>

KÖŞE YAZILARI | ÇAĞATAY ÖZTÜRK

Herkesin Bir Hikayesi Var: ‘Karmaşık İlişkiler’

"Seni Seviyorum Demek İçin Geç Kalmış Sayılmazsınız!" Çağatay Öztürk`ün yeni yazısı...
 
   
 
 
     

HERKESIN BIR HIKAYESI VAR: ‘KARMAŞIK İLIŞKILER’

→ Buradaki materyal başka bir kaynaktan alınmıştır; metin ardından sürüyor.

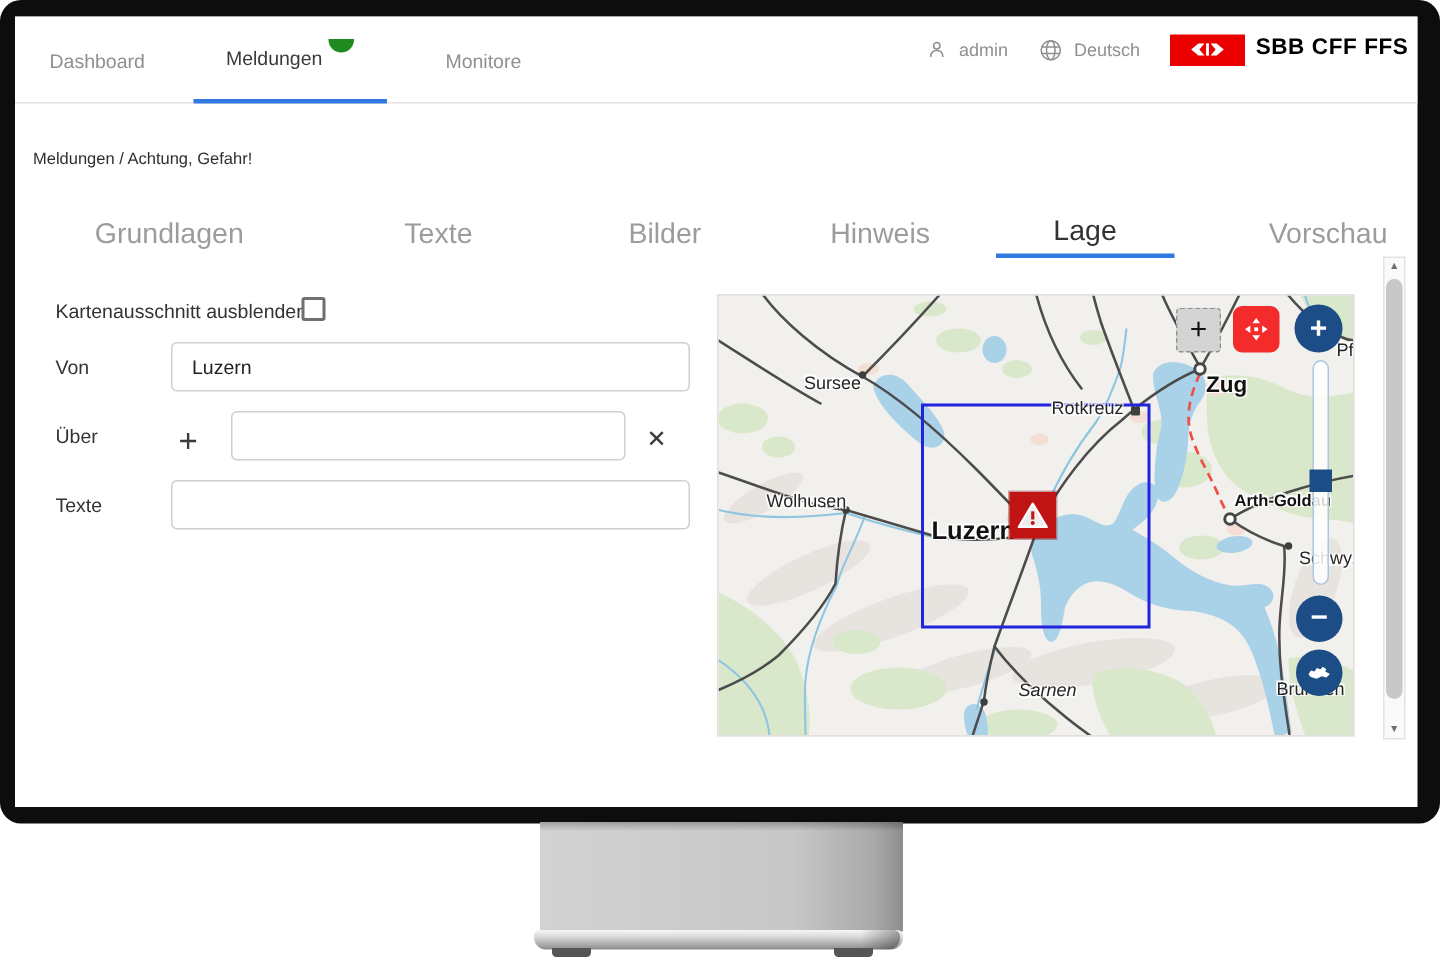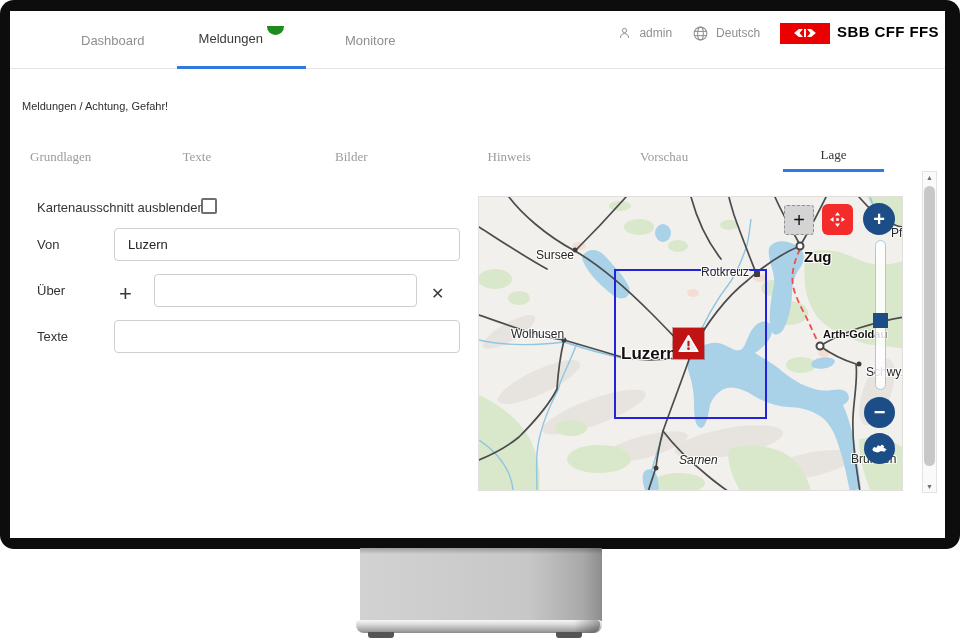--- a/index.html
+++ b/index.html
@@ -13,37 +13,37 @@
     background: linear-gradient(90deg, #d2d2d2 0%, #c7c7c7 70%, #a9a9a9 92%, #8d8d8d 100%); }
   .stand-neck::before { content:""; position:absolute; left:0; top:0; width:100%; height:6px; background:linear-gradient(180deg, rgba(0,0,0,.25), rgba(0,0,0,0)); }
   .stand-base { position:absolute; left:356px; top:620px; width:246px; height:13px; border-radius:4px 4px 8px 8px;
     background: linear-gradient(180deg, #f7f7f7 0%, #d9d9d9 35%, #a5a5a5 80%, #8a8a8a 100%); }
   .stand-base::after { content:""; position:absolute; right:2px; top:0; width:26px; height:100%; border-radius:0 4px 8px 0; background:linear-gradient(90deg, rgba(0,0,0,0), rgba(0,0,0,.35)); }
   .foot { position:absolute; top:632px; width:26px; height:6px; background:#555; border-radius:0 0 3px 3px; }
   .foot.l { left:368px; } .foot.r { left:556px; }
 
   
   .app-header { position:absolute; left:0; top:0; width:100%; height:58px; border-bottom:1px solid #e3e3e3; background:#fff; }
-  .nav { position:absolute; left:23px; top:0; height:58px; display:flex; align-items:stretch;margin-left:48px; }
+  .nav { position:absolute; left:23px; top:0; height:58px; display:flex; align-items:stretch; }
   .nav-item { display:flex; align-items:center; font-size:13px; color:#8f8f8f; cursor:pointer; position:relative; }
   div.nav-item:nth-of-type(1) { margin-right:32px; }
   div.nav-item:nth-of-type(2) { margin-right:39px; }
   .nav-item.active { color:#3a3a3a; padding:0 22px; border-bottom:3px solid #3178e0; }
   .nav-badge { display:inline-block; width:17px; height:9px; background:#1f8b1f; border-radius:0 0 9px 9px; margin-left:4px; position:relative; top:-8px; }
   .hdr-right { position:absolute; right:6px; top:0; height:44px; display:flex; align-items:center; gap:20px; }
   .hdr-group { display:flex; align-items:center; gap:7px; color:#8f8f8f; font-size:12px; cursor:pointer; }
   .sbb-logo { display:flex; cursor:default; }
   .sbb-flag { width:50px; height:21px; background:#eb0000; display:flex; align-items:center; justify-content:center; }
   .sbb-word { font-size:15px; font-weight:bold; color:#000; margin-left:7px; letter-spacing:.4px; }
 
   .breadcrumb { position:absolute; left:12px; top:89px; font-size:11px; color:#2e2e2e; }
 
   
   .tabs { position:absolute; left:10px; top:130px; width:915px; height:31px; display:flex; }
-  .tab { flex:1; display:flex; justify-content:flex-start; font-size:13px; color:#9c9c9c; cursor:pointer;font-family:Liberation Serif, serif; }
+  .tab { flex:1; display:flex; justify-content:flex-end; font-size:19px; color:#9c9c9c; cursor:pointer; }
   .tab-inner { display:flex; align-items:center; padding:0 10px; }
   .tab.active { color:#333; }
   .tab.active .tab-inner { padding:0 38px; border-bottom:3px solid #3178e0; }
 
   
   .f-label { position:absolute; font-size:13px; color:#333; }
   .f-input { position:absolute; height:33px; border:1px solid #cfcfcf; border-radius:4px; background:#fff; font-size:13px; color:#222; padding:0 13px; font-family:"Liberation Sans",sans-serif; outline:none; }
   .chk { position:absolute; left:191px; top:187px; width:16px; height:16px; appearance:none; -webkit-appearance:none; border:2px solid #6f6f6f; border-radius:2px; background:#fff; cursor:pointer; }
   .icon-btn { position:absolute; font-size:19px; color:#3a3a3a; cursor:pointer; line-height:1; font-weight:300; }
 
@@ -148,26 +148,26 @@
         </div>
 
         <div class="tab">
           <span class="tab-inner">Bilder</span>
         </div>
 
         <div class="tab">
           <span class="tab-inner">Hinweis</span>
         </div>
 
-        <div class="tab">
-          <span class="tab-inner">Vorschau</span>
-        </div>
-
         <div class="tab active">
           <span class="tab-inner">Lage</span>
+        </div>
+
+        <div class="tab">
+          <span class="tab-inner">Vorschau</span>
         </div>
       </div>
 
     <span class="f-label" style="left:27px; top:189px;">Kartenausschnitt ausblenden</span>
     <input type="checkbox" class="chk" style="">
 
     <span class="f-label" style="left:27px; top:226px;">Von</span>
     <input class="f-input" style="left: 104px; top: 217px; width: 346px;" value="Luzern">
 
     <span class="f-label" style="left:27px; top:272px;">Über</span>

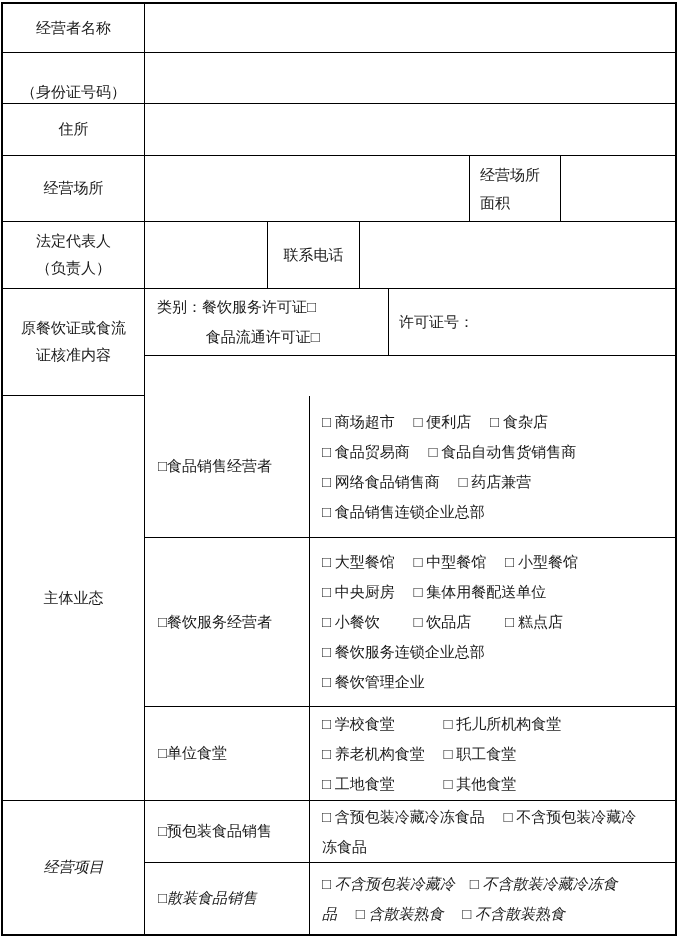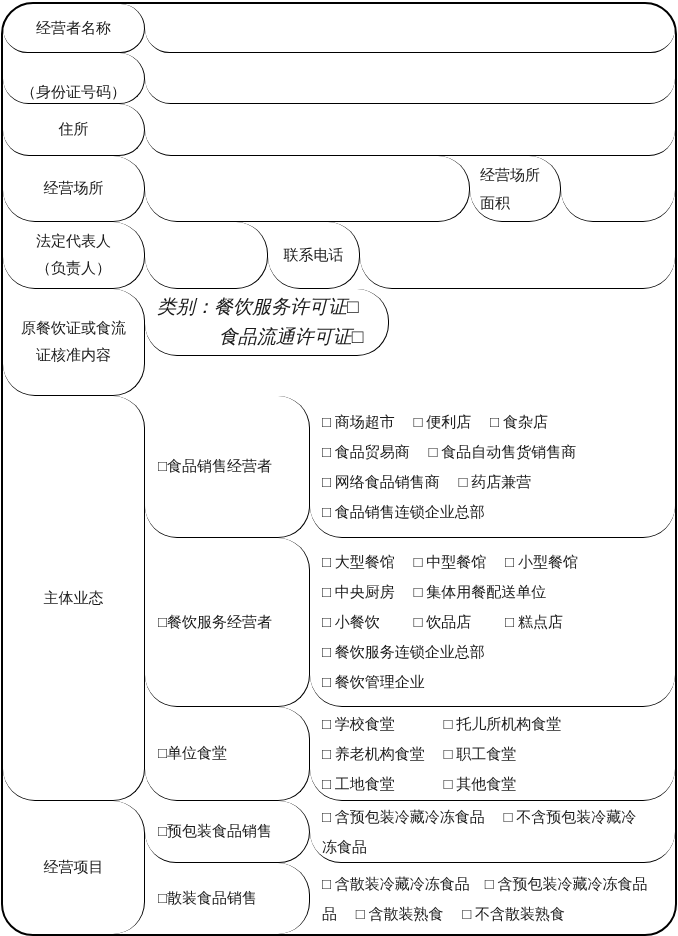--- a/index.html
+++ b/index.html
@@ -1,15 +1,15 @@
 <!DOCTYPE html>
 <html><head>
 <meta charset="utf-8">
 <style>
-  * { margin: 0; padding: 0; box-sizing: border-box; border-radius: 32px; }
+  * { margin: 0; padding: 0; box-sizing: border-box; }
   html, body {
     width: 678px; height: 936px;
     background: #ffffff;
     font-family: "Liberation Serif", "DejaVu Serif", serif;
     color: #1a1a1a;
   }
   .sheet {
     position: absolute; left: 1px; top: 2px;
     width: 676px; height: 934px;
     border: 2px solid #000;
@@ -17,43 +17,42 @@
     grid-template-columns: 142px 123px 42px 50px 29px 81px 91px 114px;
     grid-template-rows: 49px 51px 52px 66px 67px 67px 40px 142px 169px 94px 62px 71px;
     background: #fff;
   }
   .cell {
     border-right: 1px solid #000;
     border-bottom: 1px solid #000;
     overflow: hidden;
   }
   .no-r { border-right: none; }
-  .no-b { border-bottom: none; }
+  .no-b { border-bottom: none; font-style: italic; }
   
   .hlabel {
     display: flex; align-items: center; justify-content: center;
     text-align: center;
     font-size: 15px; line-height: 27px;
     white-space: pre-wrap;
   }
   .hlabel .sub { font-size: 15px; line-height: 22px; display: block; }
   
   .ltext {
     display: flex; align-items: center;
     font-size: 15px; line-height: 28px;
     white-space: pre-wrap;
     padding-left: 10px; padding-right: 4px;
   }
   
   .typecell {
     display: flex; align-items: center;
-    font-size: 19px; line-height: 30px;
+    font-size: 15px; line-height: 30px;
     white-space: pre-wrap;
     padding-left: 12px;
-    font-style: italic;
   }
   
   .catlabel {
     display: flex; align-items: center;
     font-size: 15px;
     padding-left: 13px;
     white-space: pre-wrap;
   }
   
   .opts {
@@ -91,20 +90,21 @@
   <div class="cell hlabel" style="grid-area:5/1/6/2">法定代表人
 （负责人）</div>
   <div class="cell" style="grid-area:5/2/6/3"></div>
   <div class="cell hlabel" style="grid-area:5/3/6/5">联系电话</div>
   <div class="cell no-r" style="grid-area:5/5/6/9"></div>
 
   <div class="cell hlabel" style="grid-area:6/1/8/2">原餐饮证或食流
 证核准内容</div>
   <div class="cell typecell" style="grid-area:6/2/7/6">类别：餐饮服务许可证□
 　　　 食品流通许可证□</div>
+  <div class="cell no-r ltext" style="grid-area:6/6/7/9">许可证号：</div>
 
   <div class="cell hlabel" style="grid-area:8/1/11/2">主体业态</div>
 
   <div class="cell catlabel" style="grid-area:8/2/9/4">□食品销售经营者</div>
   <div class="cell no-r opts" style="grid-area:8/4/9/9">□ 商场超市　 □ 便利店　 □ 食杂店
 □ 食品贸易商　 □ 食品自动售货销售商
 □ 网络食品销售商　 □ 药店兼营
 □ 食品销售连锁企业总部</div>
 
   <div class="cell catlabel" style="grid-area:9/2/10/4">□餐饮服务经营者</div>
@@ -119,16 +119,16 @@
 □ 养老机构食堂　 □ 职工食堂
 □ 工地食堂　　　 □ 其他食堂</div>
 
   <div class="cell hlabel no-b" style="grid-area:11/1/13/2">经营项目</div>
 
   <div class="cell catlabel" style="grid-area:11/2/12/4">□预包装食品销售</div>
   <div class="cell no-r opts" style="grid-area:11/4/12/9">□ 含预包装冷藏冷冻食品　 □ 不含预包装冷藏冷
 冻食品</div>
 
   <div class="cell catlabel no-b" style="grid-area:12/2/13/4">□散装食品销售</div>
-  <div class="cell no-r no-b opts" style="grid-area:12/4/13/9">□ 含散装冷藏冷冻食品　□ 含预包装冷藏冷冻食品
+  <div class="cell no-r no-b opts" style="grid-area:12/4/13/9">□ 不含预包装冷藏冷　□ 不含散装冷藏冷冻食
 品　 □ 含散装熟食　 □ 不含散装熟食</div>
 
 </div>
 
 </body></html>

Sizlerle bir sinema filmini paylaşmak istiyorum. İzlediğimde, bizim ülkemizde neden böyle filmler yapılmıyor diye düşünmeden yapamadığım bir sinema filmini. Şu sıralar gösterimde olan ve oldukça başarılı buldğum filmin başrol oyuncuları Hollywood sinemasının efsanevi ismi Merly Streep, Steve Martin ve Alec Baldwin. Yönetmeni ise Nancy Meyers. Filmde 60’lı yaşlarda olan birbirinden boşanmış bir çiftin yeniden ilişki yaşamayı deneme ile ilgili çabaları anlatılıyor. Bir durum komedisi olan filmin adı ‘It’s Complicated’ (Karmaşık İlişkiler) gerçekten de karmaşık ilişkilerin mizahi bir dille anlatıldığı çok başarılı bir film.

Bizim ülkemizde son yıllarda sinemalarda gişe yapan filmler, ya gençlerin hikayesinin yer aldığı ve başrolde oynadığı filmler, ya da argo sözlerin havada uçuştuğu ve toplumumuzdaki bastırılmışlıkların peyazperdedeki yansımaları... Oysaki orta yaşta olan ya da orta yaşın üzerindeki insanlarında bir yaşamları olduğu, duygularının olduğu ya da aşk ilişkisi yaşadıkları göz ardı ediliyor. Ya da beyaz perdede bu tür konulara çok sık yer verilmiyor.

Dünyanın ilerlemiş ülkelerindeki birçok teknolojik yeniliğini yakından takip eden ülkemizde ne yazık ki insan ilişkileri ile ilgili, birçoğumuz halen bastırılmışlıklarımızın esaretinde yaşamlarımızı sürdürüyoruz. Toplum bireylerden meydana geldiğine göre, her bireyin ait olduğu sosyal statü, ekonomik statü ve psikolojik statü ile ilgili çok ayrıntılı konuları yakından takip ederek beyaz perdeye aktarmak mümkün. Sinema, geniş kitlelere ulaşmayı en kolay ve en başarılı bir şekilde sağlayabileceğimiz en özel iletişim ve sanat aracı diye düşünüyorum. Özellikle Lümier Kardeşler tarafından 1896-97 yıllarında aktüalite filmleri İstanbul’da ilk önce saray halkına daha sonra ise, Beyoğlunda’ki Sponeck meyhanesinde halka gösterildiğinde sanırım, Türk sineması adına çok umutlu yapıtların ortaya çıkacağı ümit ediliyordu. Lümier Kardeşler’de İstanbul’a Paris’teki ilk sinema gösteriminin ardındaki yıllarda gelerek değişik mekanlarda aktüel filmler çektiklerinde de eminim Türk sinemasından çok umutluydular.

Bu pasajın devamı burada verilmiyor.